Let’s take a quick look at expected sales activity for the remainder of the year, which further supports the need for more back-office digitization.
New and Used Vehicle Sales
S&P Global Mobility expects U.S. light vehicle sales to remain steadfast in a challenging environment, with year-end projections of roughly 15.2 million units, up slightly from estimates in January where industry experts initially looked at 15.1 million units. However, this projected total is up noticeably from 2022 totals of 13.4 million units.
Cox Automotive also estimates 35.7 million used vehicles will be sold in the U.S. in 2023, down slightly from 36.2 million in 2022.
Electric Vehicle Sales
More shoppers are choosing electric vehicles so far this year than ever, according to vehicle sales data from Cox Automotive. U.S. consumers purchased roughly 300,000 new battery-electric vehicles (BEVs) during the second quarter of 2023 – a new record, according to Cox.
That figure is a 48 percent increase over the same time in 2022, and it’s also more EVs than were sold in all of 2019. Cox Automotive expects sales of fully electric vehicles in the U.S. will surpass the one million vehicle mark in 2023 for the first time ever.
Digital Adoption Up Slightly Mirroring First Half Sales Activity
According to the most recent index based on second quarter data¹, auto dealers, service providers and lenders showed a financial digital adoption growth rate of 7 percent in the second quarter compared with the first quarter. The growth rate of digital adoption was up slightly in the first half of the year, mirroring the slight uptick in overall vehicle sales activity. However, historically after the first quarter spike the data historically show a new plateau of digital adoption, which appears to be the case again in 2023 and consistent with the previous four years. It is becoming apparent that this annual plateau is becoming a seasonal “norm” for the industry.

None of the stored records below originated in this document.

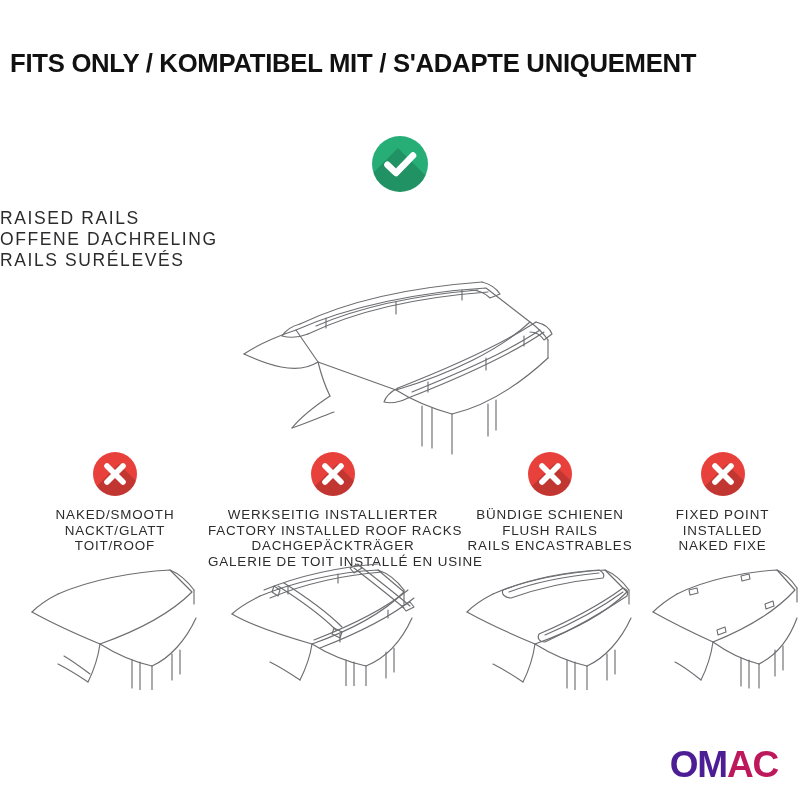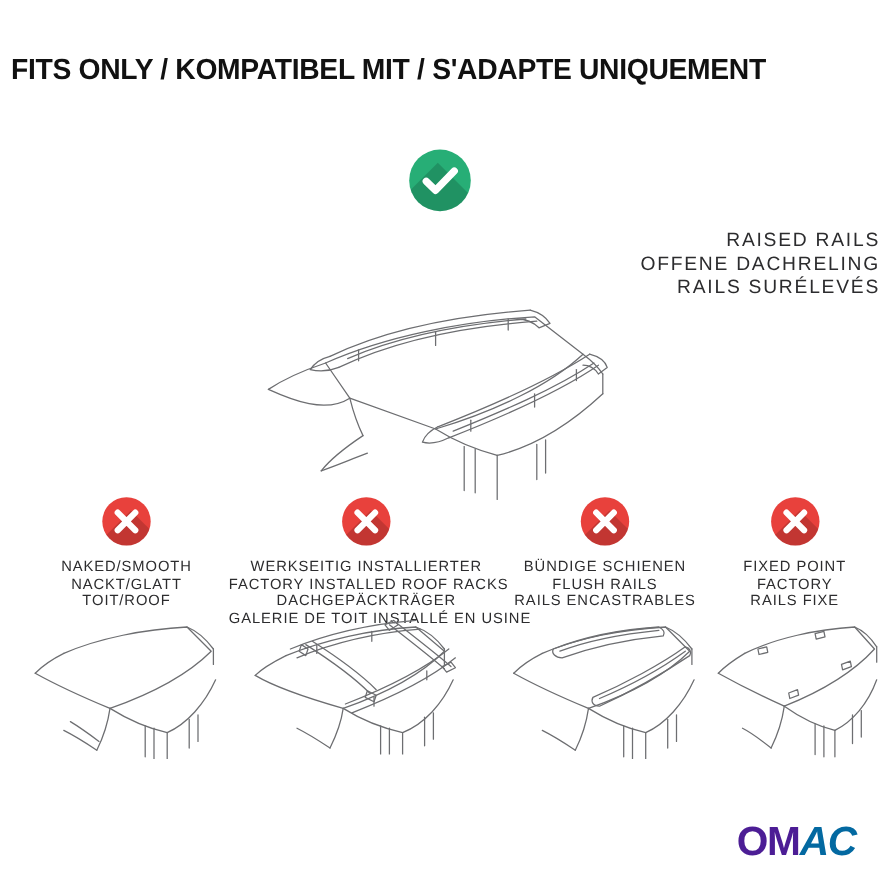--- a/index.html
+++ b/index.html
@@ -33,21 +33,21 @@
     white-space: nowrap;
     transform: scaleX(0.97);
   }
 
   
   .primary {
     position: absolute;
     left: 0;
     top: 136px;
     width: 800px;
-    text-align: right;
+    text-align: left;
   }
   .badge {
     width: 56px;
     height: 56px;
     border-radius: 50%;
     margin: 0 auto;
     position: relative;
     overflow: hidden;
   }
   .badge.ok { background: #27ae76; }
@@ -137,21 +137,21 @@
     bottom: 22px;
     height: 34px;
     display: flex;
     align-items: baseline;
     font-family: "Liberation Sans", sans-serif;
     font-weight: bold;
     font-size: 37px;
     letter-spacing: -1.2px;
   }
   .logo .om { color: #4c1d95; margin-left: 28px; }
-  .logo .ac { color: #0369a1; font-style: italic; }
+  .logo .ac { color: #be185d; }
 
   .art line, .art path, .art polyline {
     fill: none;
     stroke: #6d6e71;
     stroke-width: 1.15;
     stroke-linecap: round;
     stroke-linejoin: round;
   }
 </style>
 </head>
@@ -368,22 +368,22 @@
     <div class="badge no">
       <div class="shadow">
           <i></i>
         </div>
       <svg viewBox="0 0 44 44" aria-hidden="true">
         <path d="M14 14 L30 30 M30 14 L14 30" fill="none" stroke="#ffffff" stroke-width="5.6" stroke-linecap="round"></path>
       </svg>
     </div>
     <div class="cell-labels">
       <div class="lbl">FIXED POINT</div>
-      <div class="lbl">FACTORY</div>
-      <div class="lbl">RAILS FIXE</div>
+      <div class="lbl">INSTALLED</div>
+      <div class="lbl">NAKED FIXE</div>
     </div>
     <div class="cell-art art" style="top:108px">
       <svg viewBox="0 0 155 130" width="155" height="130" aria-hidden="true">
         <g fill="none" stroke="#6d6e71" stroke-width="1.1" stroke-linecap="round" stroke-linejoin="round">
           <path d="M32 34 C60 20 98 12 132 10 L150 30 C130 52 98 70 68 82"></path>
           <path d="M32 34 C22 40 14 46 8 52"></path>
           <path d="M8 52 C26 62 46 72 68 82"></path>
           <path d="M132 10 C142 14 148 22 152 28"></path>
           <path d="M152 28 L152 42"></path>
           <path d="M68 82 C82 92 98 100 114 104"></path>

In comparing year-over-year data for the second quarter, the volume of digital adoption was up slightly at 2 percent compared with a year ago. The trailing 12-month rate increased 13 percent, a good sign of market stability and recovery despite the second quarter YOY slight uptick.
The industry is beginning to see budgetary pressures of continued sluggish auto sales impact the adoption rate of digitized back-office workflows for many lenders and dealers here in the mid-way point of 2023. Many lenders and dealers are now understanding that the industry continues to see great value and need to digitize all aspects of the loan and contract phases for both originations and securitization, especially since there are greater efficiencies realized when digitization is experienced along the entire journey, not just up front for the consumer.

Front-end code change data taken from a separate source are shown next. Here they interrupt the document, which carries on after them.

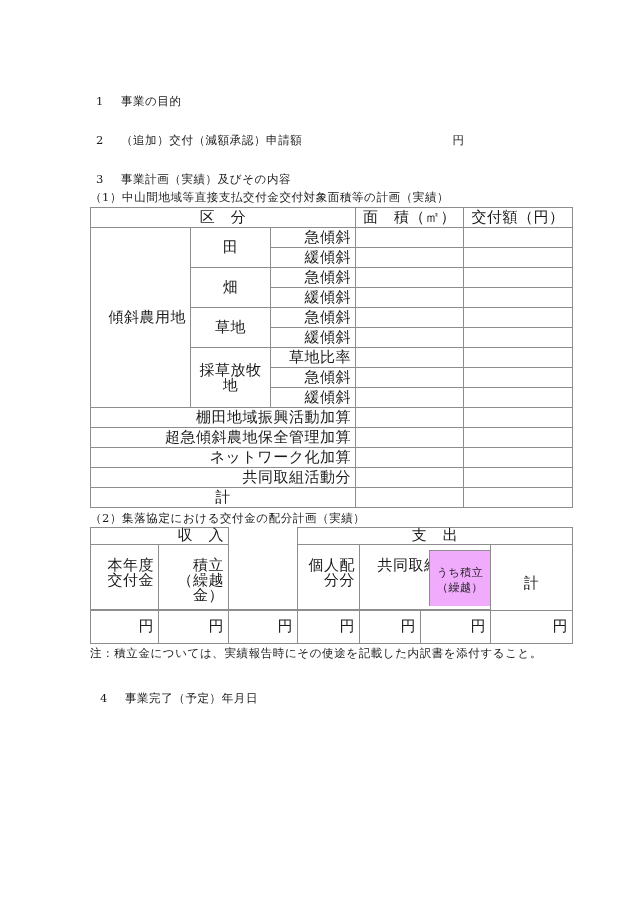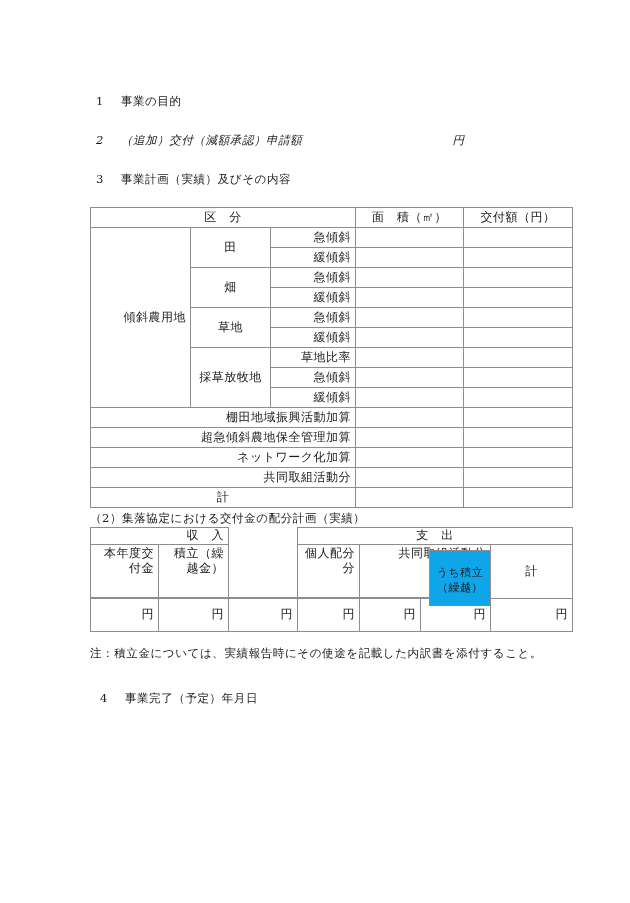--- a/index.html
+++ b/index.html
@@ -28,33 +28,33 @@
     font-size: 11.5px;
     line-height: 15px;
     white-space: nowrap;
     letter-spacing: 0.6px;
   }
   .num { display: inline-block; }
   .gap-lg { display: inline-block; width: 17px; }
   .gap-yen { display: inline-block; width: 150px; }
 
   #h-1      { left: 76px;  top: 94px;  }
-  #h-2      { left: 76px;  top: 133px; font-style: italic; }
+  #h-2      { left: 76px;  top: 133px; }
   #h-3      { left: 76px;  top: 172px; }
   #h-3-1    { left: 70px;  top: 190px; }
   #h-3-2    { left: 70px;  top: 511px; }
   #h-note   { left: 70px;  top: 646px; }
   #h-4      { left: 80px;  top: 691px; }
 
   
   table.doc {
     position: absolute;
     border-collapse: collapse;
     table-layout: fixed;
-    font-size: 12px;
+    font-size: 15px;
     letter-spacing: 0.5px;
     border-radius: 7px;
   }
   table.doc td {
     border: 1px solid #8d8d8d;
     padding: 0 4px;
     vertical-align: middle;
     line-height: 15px;
     font-weight: normal;
   }
@@ -72,34 +72,35 @@
   #table-area td { height: 19px; }
 
   
   #table-alloc {
     left: 70px;
     top: 527px;
     width: 482px;
     font-family: Liberation Mono, monospace;
   }
   #table-alloc td.hdr     { height: 16px; }
-  #table-alloc td.lbl     { height: 50px; vertical-align: top; padding-top: 2px; }
+  #table-alloc td.lbl     { height: 50px; vertical-align: top; padding-top: 14px; }
   #table-alloc td.val     { height: 32px; }
 </style>
 </head>
 <body>
 
 <div class="page">
 
   <div class="hline" id="h-1"><span class="num">1</span><span class="gap-lg"></span><span>事業の目的</span></div>
 
   <div class="hline" id="h-2"><span class="num">2</span><span class="gap-lg"></span><span>（追加）交付（減額承認）申請額</span><span class="gap-yen"></span><span>円</span></div>
 
   <div class="hline" id="h-3"><span class="num">3</span><span class="gap-lg"></span><span>事業計画（実績）及びその内容</span></div>
 
+  <div class="hline" id="h-3-1">（1）中山間地域等直接支払交付金交付対象面積等の計画（実績）</div>
 
   <table class="doc" id="table-area">
     <colgroup>
       <col style="width:100px">
       <col style="width:80px">
       <col style="width:85px">
       <col style="width:108px">
       <col style="width:109px">
     </colgroup>
     <tbody>
@@ -235,21 +236,21 @@
         <td class="val yen">円</td>
         <td class="val yen">円</td>
         <td class="val yen">円</td>
         <td class="val yen">円</td>
         <td class="val yen">円</td>
       </tr>
     </tbody>
   </table>
 
   <div id="alloc-overlay">
-      <div style="position: absolute; left: 409px; top: 550px; width: 61px; height: 56px; border-left: 1px solid rgb(141, 141, 141); border-top: 1px solid rgb(141, 141, 141); box-sizing: border-box; font-size: 11px; line-height: 15px; text-align: center; letter-spacing: 0.5px; padding-top: 14px; background: #0ea5e9;">
+      <div style="position: absolute; left: 409px; top: 550px; width: 61px; height: 56px; border-left: 1px solid rgb(141, 141, 141); border-top: 1px solid rgb(141, 141, 141); box-sizing: border-box; font-size: 11px; line-height: 15px; text-align: center; letter-spacing: 0.5px; padding-top: 14px; background: #f0abfc;">
         <div>うち積立</div>
         <div>（繰越）</div>
       </div>
     </div>
 
   <div class="hline" id="h-note">注：積立金については、実績報告時にその使途を記載した内訳書を添付すること。</div>
 
   <div class="hline" id="h-4"><span class="num">4</span><span class="gap-lg"></span><span>事業完了（予定）年月日</span></div>
 
 </div>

Digital Adoption Mostly Flat For Securitization Markets
The most recent Index data also shows that the digitization adoption rate for auto loan securitization markets has remained mostly flat, with the number of transactions nearly at and on par with the second quarter previous year levels and in line with expectations. Overall, the number of transactions over the last three years are still trending slightly down and in line with market conditions.
The longer dealers and lenders remain in a paper-based operational workflow environment, the more inefficiencies and compliance risks they face. They have made great strides in creating a digital-first experience in front of the consumer, but when they transition to a paper-based operation with contracting and other back-office documents, they reduce the opportunity for greater efficiency and the ability to preserve profits by mitigating compliance risks.
We still have a very paper-driven culture in automotive, wrought with risk and liability for everyone involved. We now need to continue to shift focus to digitization as a solution for the risk and liability we have in the transaction around use of paper and management of original documents, to find end-to-end solutions that eliminate the need for paper.